I need the entries printed again word for word, without the images.

Revision comparison data:
[Start of section]
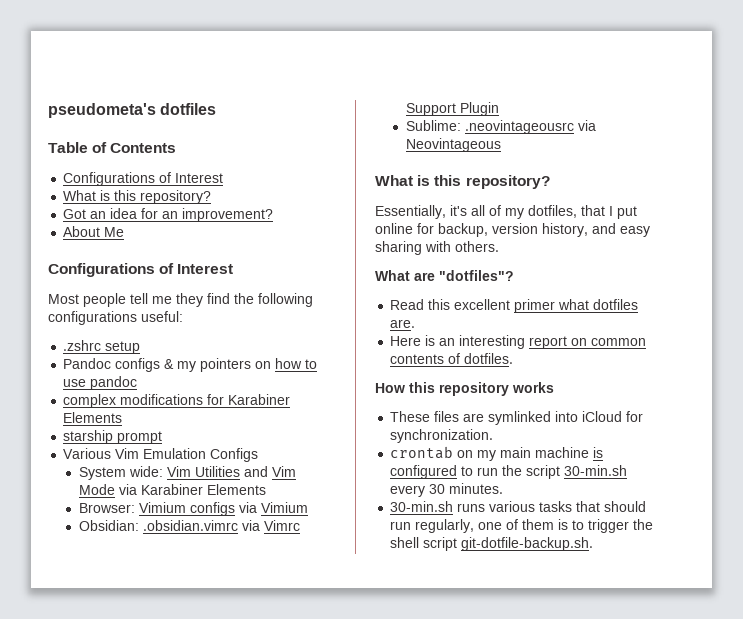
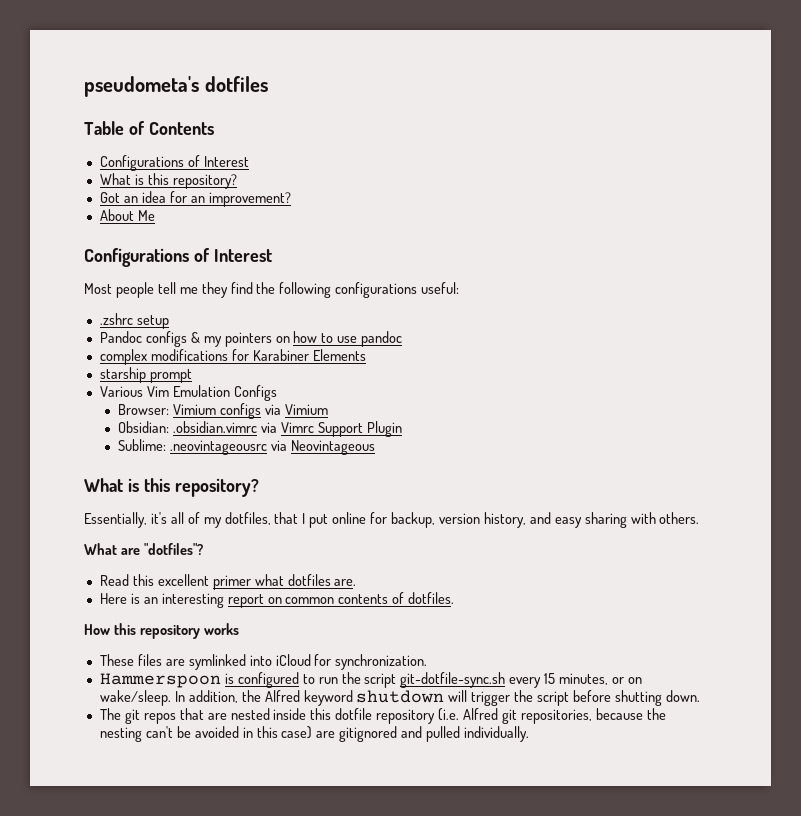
[78,466,296,480] [78,484,266,495] // System wide: Vim Utilities and Vim Mode via Karabiner Elements -> (277, 393) none
[390,446,590,461] crontab on my main machine -> [99,673,221,688] Hammerspoon
[564,465,628,476] [390,483,504,497] [390,501,647,512] [390,519,654,533] [390,537,594,551] 30-min.sh every 30 minutes. // 30-min.sh runs various tasks that should run regularly, one of them is to trigger the shell script git-dotfile-backup.sh. -> [400,672,642,688] [99,690,700,706] [99,708,666,724] [99,726,530,742] git-dotfile-sync.sh every 15 minutes, or on wake/sleep. In addition, the Alfred keyword shutdown will trigger the script before shutting down. // The git repos that are nested inside this dotfile repository (i.e. Alfred git repositories, because the nesting can't be avoided in this case) are gitignored and pulled individually.

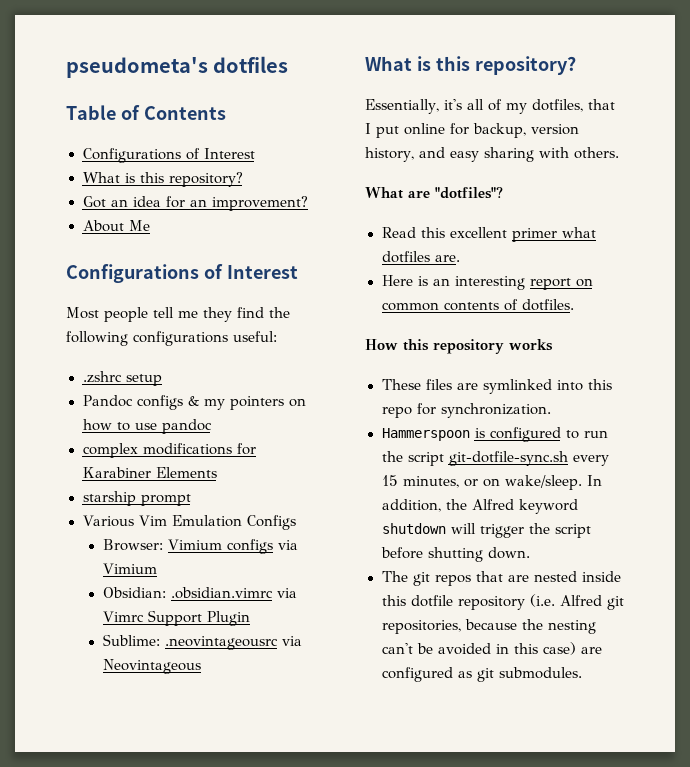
[275,654,311,666] iCloud -> [587,379,612,390] [381,407,412,418] this repo
[339,726,530,742] gitignored and pulled individually. -> [381,667,582,682] configured as git submodules.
[End of section]
RESULT BELOW:
[78,466,296,480] [78,484,266,495] // System wide: Vim Utilities and Vim Mode via Karabiner Elements -> (277, 393) none
[390,446,590,461] crontab on my main machine -> [99,673,221,688] Hammerspoon
[564,465,628,476] [390,483,504,497] [390,501,647,512] [390,519,654,533] [390,537,594,551] 30-min.sh every 30 minutes. // 30-min.sh runs various tasks that should run regularly, one of them is to trigger the shell script git-dotfile-backup.sh. -> [400,672,642,688] [99,690,700,706] [99,708,666,724] [99,726,530,742] git-dotfile-sync.sh every 15 minutes, or on wake/sleep. In addition, the Alfred keyword shutdown will trigger the script before shutting down. // The git repos that are nested inside this dotfile repository (i.e. Alfred git repositories, because the nesting can't be avoided in this case) are gitignored and pulled individually.

[275,654,311,666] iCloud -> [587,379,612,390] [381,407,412,418] this repo
[339,726,530,742] gitignored and pulled individually. -> [381,667,582,682] configured as git submodules.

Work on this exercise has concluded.